A médica frisa que não se trata de dizer que a proteção contra novas infecções teve o intervalo reduzido a um mês e meio:
— O que dá para afirmar é que as pessoas que estão tendo o segundo episódio de covid em um espaço curto é que o quadro é bem mais leve. Para a imensa maioria das pessoas, de fato, será mais leve.
O papel fundamental das vacinas
Atualmente, segundo o infectologista Alexandre Schwarzbold, professor da Universidade Federal de Santa Maria (UFSM), o mais comum é que ocorra um episódio de covid-19 de cinco a seis meses após a última dose de vacina recebida — o que pode ser subvertido pela família da Ômicron.
— Essas subvariantes vêm, exatamente, para se adaptar e fazer um escape vacinal, um escape imunitário. O jeito de elas sobreviverem e se perpetuarem é sendo mais atenuadas. Causam casos mais leves e mais rápidos, mas, ao mesmo tempo, elas têm um escape do sistema imunitário. Ou seja, os anticorpos, em vez de durarem cinco ou seis meses, pelo menos, dependendo da pessoa, podem durar só três meses. Há recidivas mais frequentes — diz Schwarzbold.
Outro aspecto a ser considerado é o afrouxamento de medidas de proteção como uso de máscara e respeito ao distanciamento. Assim, metade dos indivíduos expostos acaba por se infectar.
— A diferença é que aí age a nossa imunidade a partir da vacina, do ponto de vista de doença pulmonar, de processo inflamatório. Isso não impede que muitas pessoas tenham sintomas chatos, desconfortáveis, e eventualmente covid longa (persistência de sintomas por semanas ou meses), mas que não causarão doença respiratória grave ou matar — comenta o professor.

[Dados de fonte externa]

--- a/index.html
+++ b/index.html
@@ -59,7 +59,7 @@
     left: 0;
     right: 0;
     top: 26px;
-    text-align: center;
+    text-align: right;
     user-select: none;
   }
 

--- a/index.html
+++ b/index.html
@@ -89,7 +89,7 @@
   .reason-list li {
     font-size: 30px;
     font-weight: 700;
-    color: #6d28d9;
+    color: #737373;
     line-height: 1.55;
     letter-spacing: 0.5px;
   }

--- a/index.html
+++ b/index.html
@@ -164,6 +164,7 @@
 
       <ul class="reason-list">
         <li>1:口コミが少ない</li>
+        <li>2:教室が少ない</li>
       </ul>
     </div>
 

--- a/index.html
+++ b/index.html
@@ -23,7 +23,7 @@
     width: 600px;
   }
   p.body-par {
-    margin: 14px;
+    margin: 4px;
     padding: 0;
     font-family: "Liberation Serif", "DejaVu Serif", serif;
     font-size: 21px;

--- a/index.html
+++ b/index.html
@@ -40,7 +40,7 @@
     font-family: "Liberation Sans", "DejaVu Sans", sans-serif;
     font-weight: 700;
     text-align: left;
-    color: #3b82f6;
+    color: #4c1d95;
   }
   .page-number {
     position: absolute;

Com o novo aumento da circulação viral — mas não como nos piores momentos da pandemia —, quem corre mais risco são as parcelas mais vulneráveis da população, como idosos e imunossuprimidos, além dos parcialmente vacinados (quem não completou o número de doses previsto para seu grupo ou faixa etária).

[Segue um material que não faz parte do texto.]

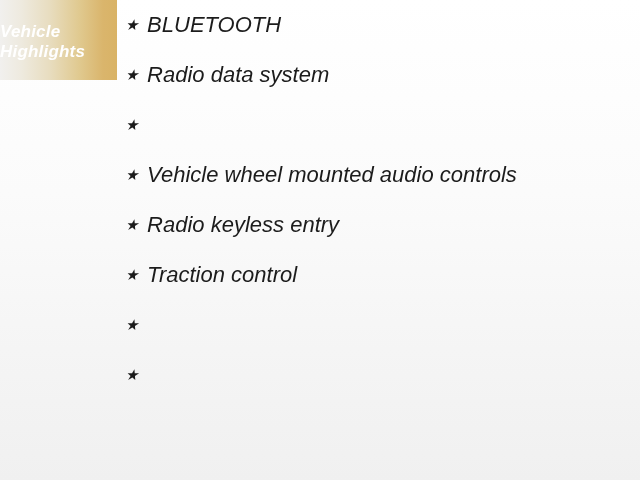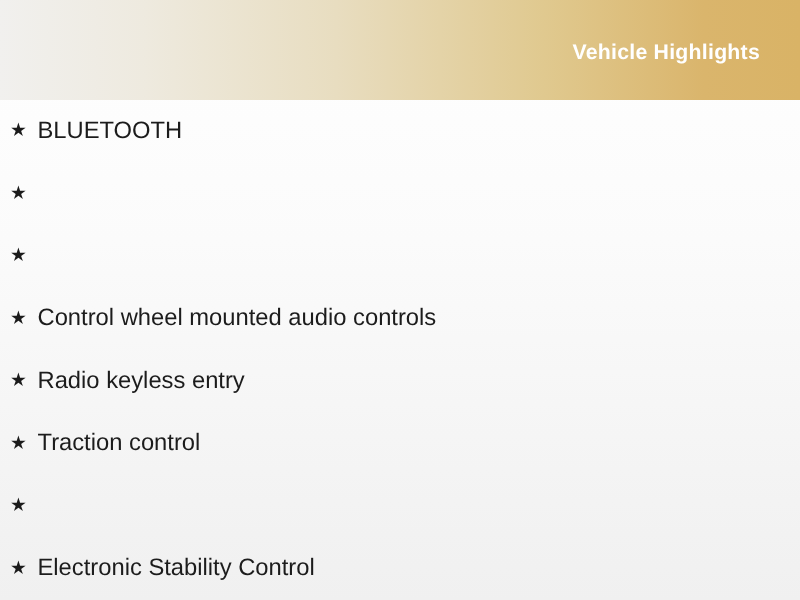--- a/index.html
+++ b/index.html
@@ -12,8 +12,8 @@
     width: 640px;
     height: 480px;
     display: flex;
-    flex-direction: column;
     background: linear-gradient(to bottom, #ffffff 0%, #fbfbfb 40%, #f0f0f0 100%);
+    font-style: italic;
   }
   .header {
     height: 80px;

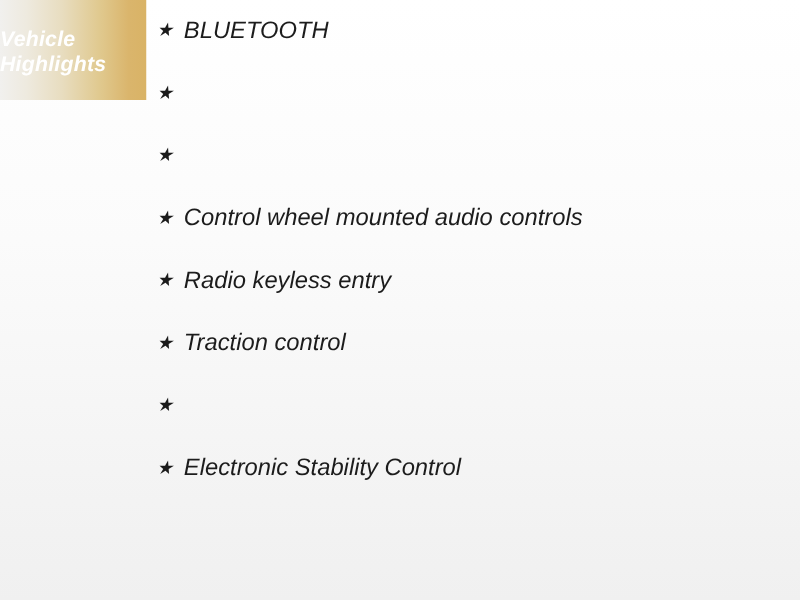--- a/index.html
+++ b/index.html
@@ -60,7 +60,7 @@
     top: -1px;
   }
   .feature-label {
-    font-size: 19px;
+    font-size: 22px;
     color: #1c1c1c;
   }
 </style>

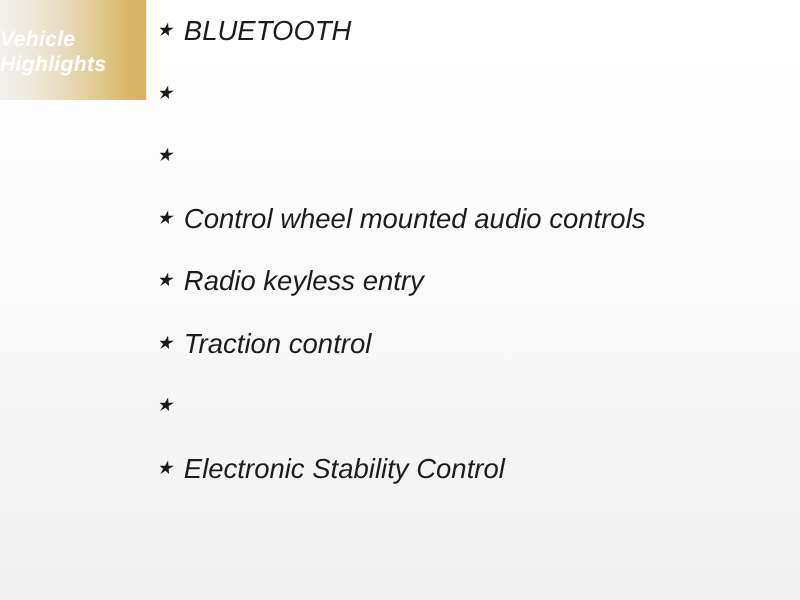--- a/index.html
+++ b/index.html
@@ -79,6 +79,7 @@
 
   <div class="feature-row">
     <span class="star">★</span>
+    <span class="feature-label">Radio data system</span>
   </div>
 
   <div class="feature-row">

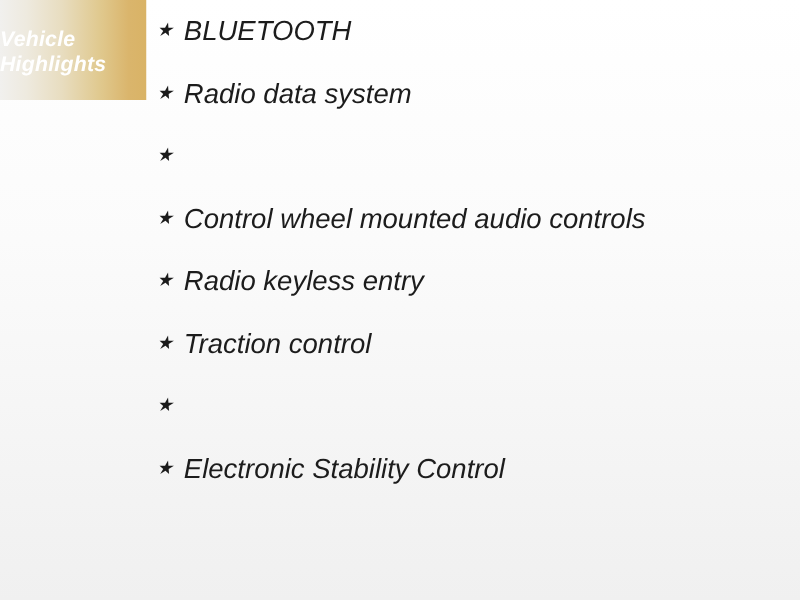--- a/index.html
+++ b/index.html
@@ -88,7 +88,7 @@
 
   <div class="feature-row">
     <span class="star">★</span>
-    <span class="feature-label">Control wheel mounted audio controls</span>
+    <span class="feature-label">Vehicle wheel mounted audio controls</span>
   </div>
 
   <div class="feature-row">

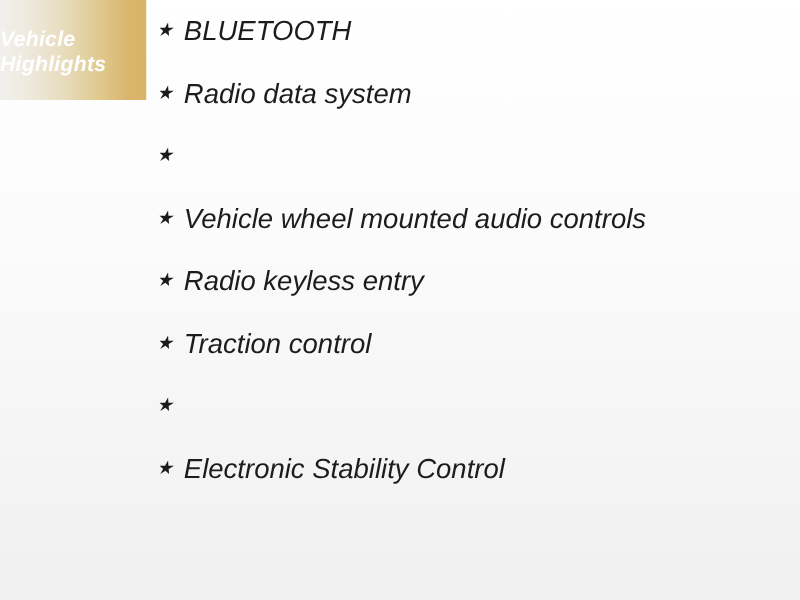--- a/index.html
+++ b/index.html
@@ -107,7 +107,6 @@
 
   <div class="feature-row">
     <span class="star">★</span>
-    <span class="feature-label">Electronic Stability Control</span>
   </div>
 </div>
 </div>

— A vacina teve esse impacto belíssimo em queda de casos, principalmente casos graves, e hospitalização, mas não impede a contaminação. Ela é voltada para proteger o corpo da doença inflamatória. Estão em desenvolvimento, em fases pré-clínicas e clínicas, tentativas de vacinas em spray ou inalação para evitar contaminação — complementa o infectologista.

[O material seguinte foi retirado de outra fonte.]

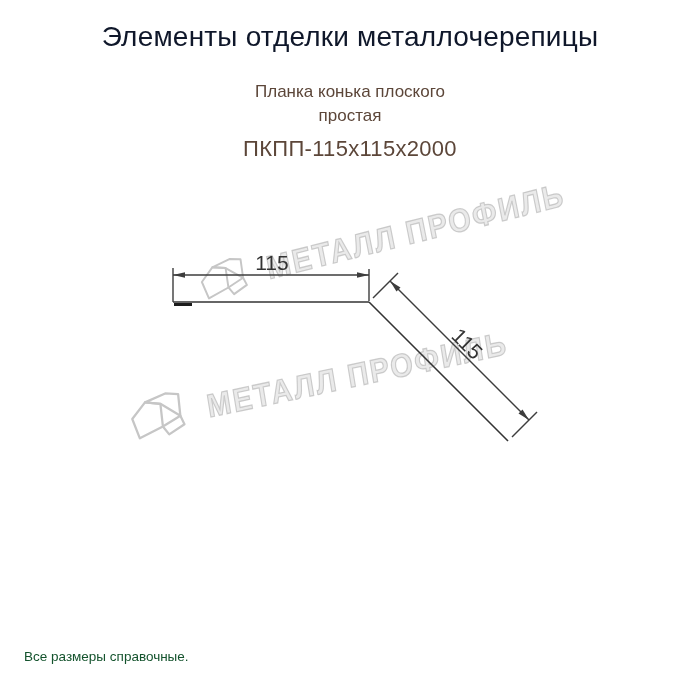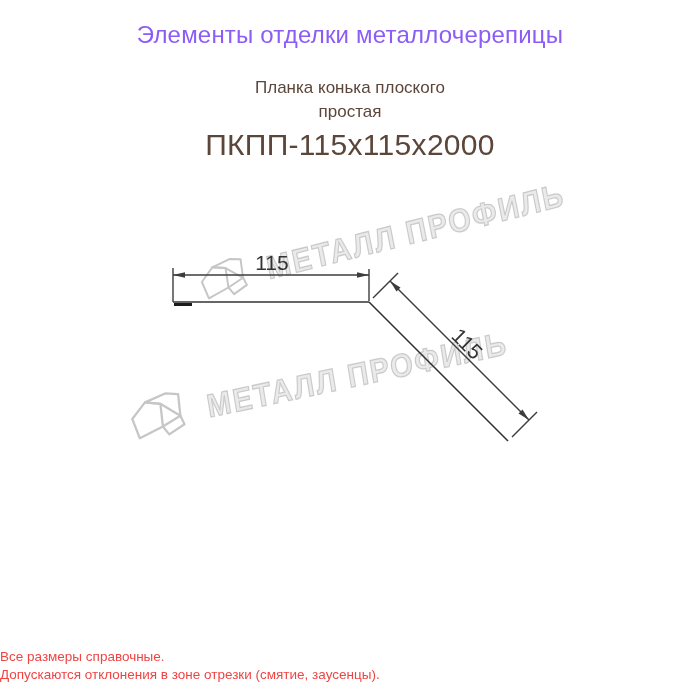--- a/index.html
+++ b/index.html
@@ -15,8 +15,8 @@
   .header{position:absolute;top:0;left:0;width:700px;text-align:center;}
   .title{
     margin:0;padding-top:21px;
-    font-size:24px;line-height:1.15;font-weight:400;
-    color:#8b5cf6;letter-spacing:0.2px;
+    font-size:28px;line-height:1.15;font-weight:400;
+    color:#0f172a;letter-spacing:0.2px;
   }
   .subtitle{
     margin:27px auto 0 auto;max-width:252px;

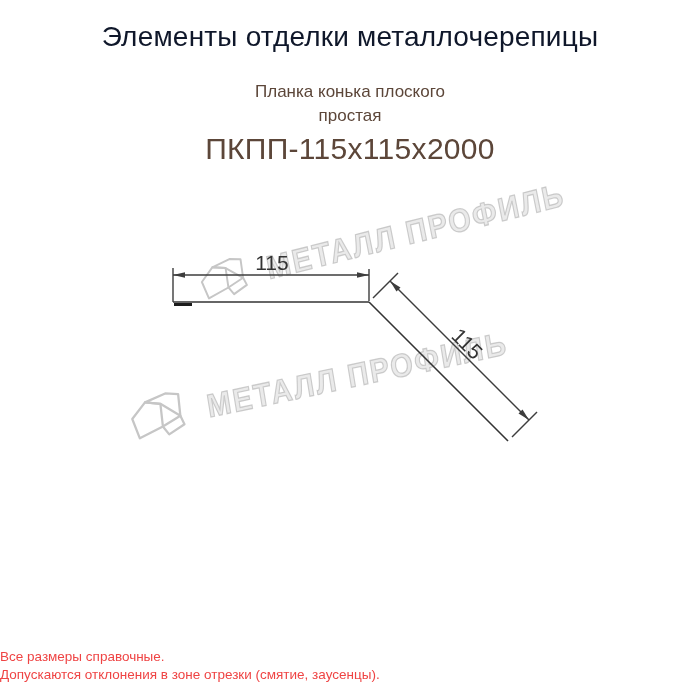--- a/index.html
+++ b/index.html
@@ -25,7 +25,7 @@
   }
   .model{
     margin:9px auto 0 auto;
-    font-size:30px;line-height:24px;font-weight:400;
+    font-size:22px;line-height:24px;font-weight:400;
     color:#5c4639;letter-spacing:0.3px;
   }
 

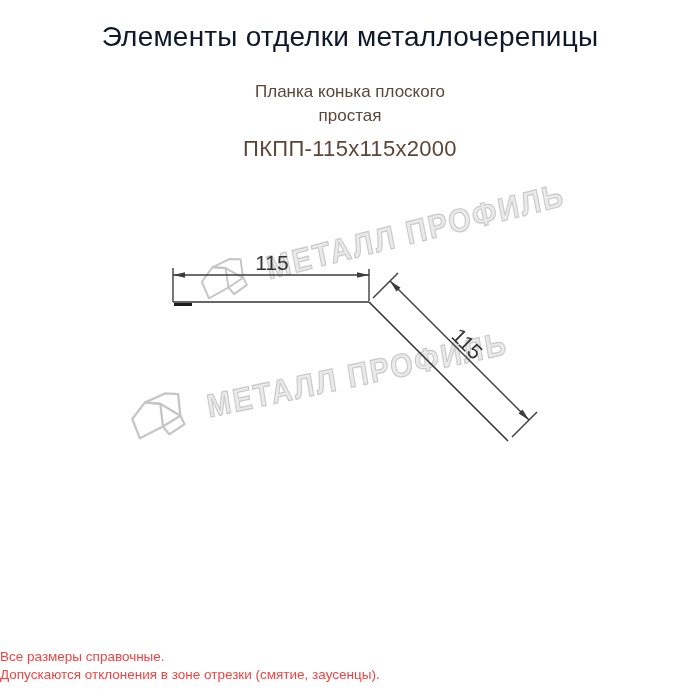--- a/index.html
+++ b/index.html
@@ -61,8 +61,8 @@
 
   
   .footer{
-    position:absolute;left:0;top:648px;
-    font-size:13.5px;line-height:18px;color:#ef4444;
+    position:absolute;left:24px;top:648px;
+    font-size:13.5px;line-height:18px;color:#14532d;
   }
 </style>
 </head>

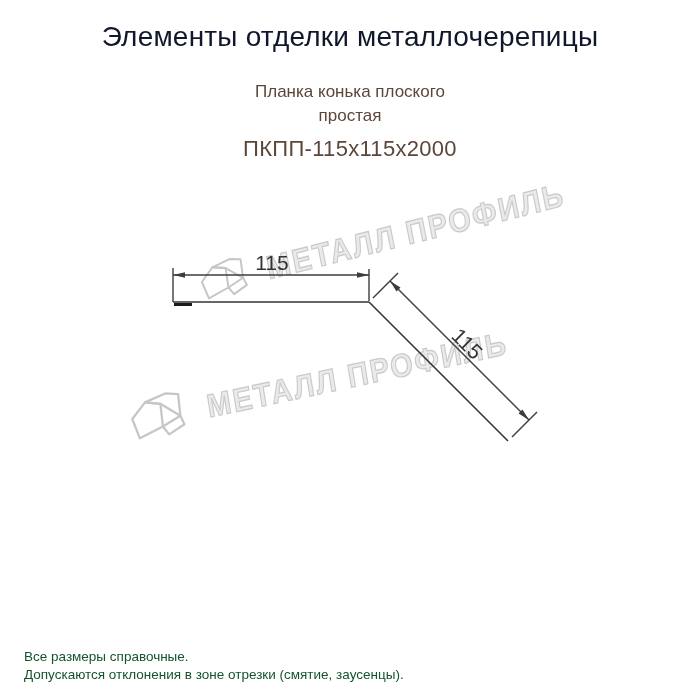--- a/index.html
+++ b/index.html
@@ -119,7 +119,6 @@
 
   <div class="footer">
     <div>Все размеры справочные.</div>
-    <div>Допускаются отклонения в зоне отрезки (смятие, заусенцы).</div>
   </div>
 
 </div>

Schwarzbold chama a atenção para outro fator: quem se infecta potencializa a função dos imunizantes.
— Não podemos recomendar “se infecte porque a ação da vacina fica ainda melhor”, é claro que não. Mas, nas pessoas que se infectaram, as vacinas ficam ainda mais potentes. Associam-se esse reforço e a imunidade natural de exposição.
Fernando Spilki, virologista e professor da Universidade Feevale, também relembra a importância do cumprimento do esquema vacinal para impedir os piores desfechos.
— Ainda não temos os dados sobre a quarta dose, mas, até a terceira dose, na população mais vulnerável, um dos melhores índices é de proteção que dura entre quatro e seis meses. Claro que, toda vez que se repete uma vacina, isso tende a se prolongar. Duas doses, no contexto atual, para adultos, têm índice de proteção muito baixo. Por isso, a importância da terceira dose — salienta Spilki.
Além da utilização de boas máscaras em ambientes fechados e aglomerações, Rosana apela para que a população procure a terceira dose — e a quarta, para aqueles que já estão habilitados.
_ O melhor recado que tenho para dar: o esquema básico de vacinação de covid, na minha opinião, são três doses. Duas doses iniciais e pelo menos um reforço depois de quatro meses. Quem não tem isso corre mais risco. Todo mundo terá de ter duas mais uma — recomenda a médica.